- **TASK DETAILS**:
There are pictures in the records below; leave them out and set down exactly the lines from the one holding "html: none ->" through the one holding "text: 1350 ->".

- **INPUT RECORDS**:
BEGIN

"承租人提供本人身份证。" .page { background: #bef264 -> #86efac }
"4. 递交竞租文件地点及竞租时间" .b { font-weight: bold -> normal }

END
BEGIN

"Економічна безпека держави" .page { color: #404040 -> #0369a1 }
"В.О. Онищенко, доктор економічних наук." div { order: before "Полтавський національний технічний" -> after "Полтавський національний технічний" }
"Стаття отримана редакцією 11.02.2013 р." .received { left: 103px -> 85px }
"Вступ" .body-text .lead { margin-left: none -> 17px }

END
BEGIN

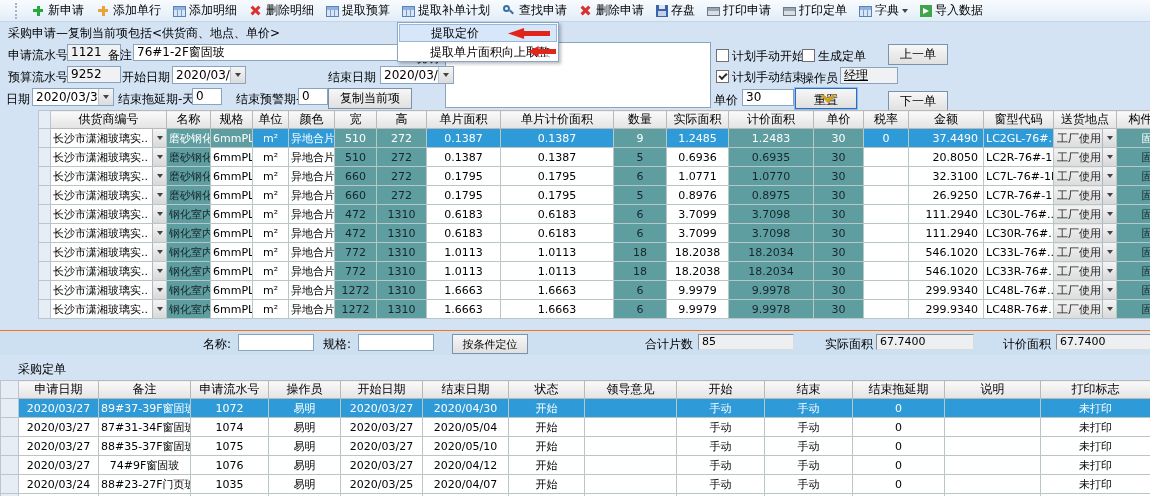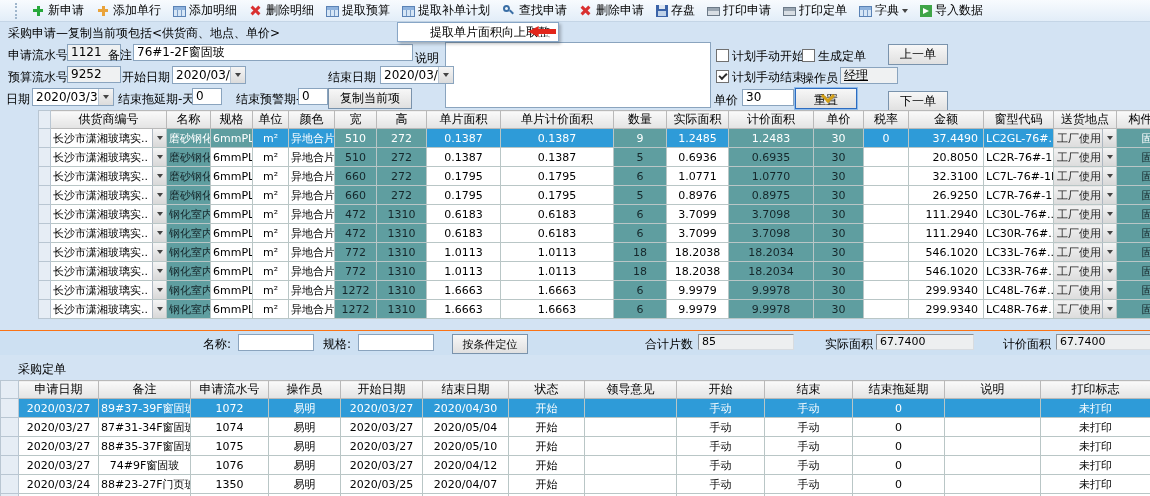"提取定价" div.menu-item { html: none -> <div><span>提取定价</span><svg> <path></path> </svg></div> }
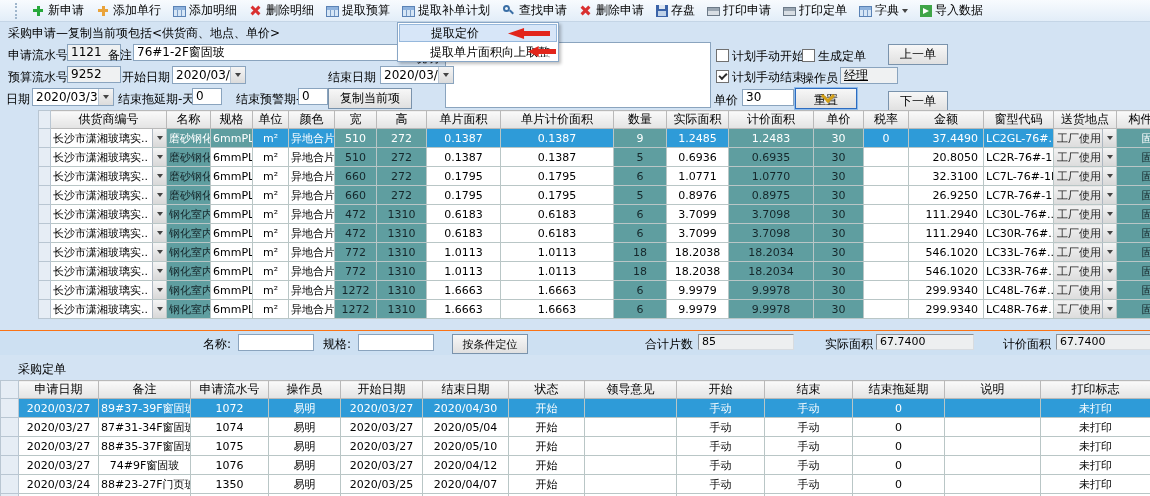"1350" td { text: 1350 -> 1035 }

END

- **EXERCISE RESULT**:
"提取定价" div.menu-item { html: none -> <div><span>提取定价</span><svg> <path></path> </svg></div> }
"1350" td { text: 1350 -> 1035 }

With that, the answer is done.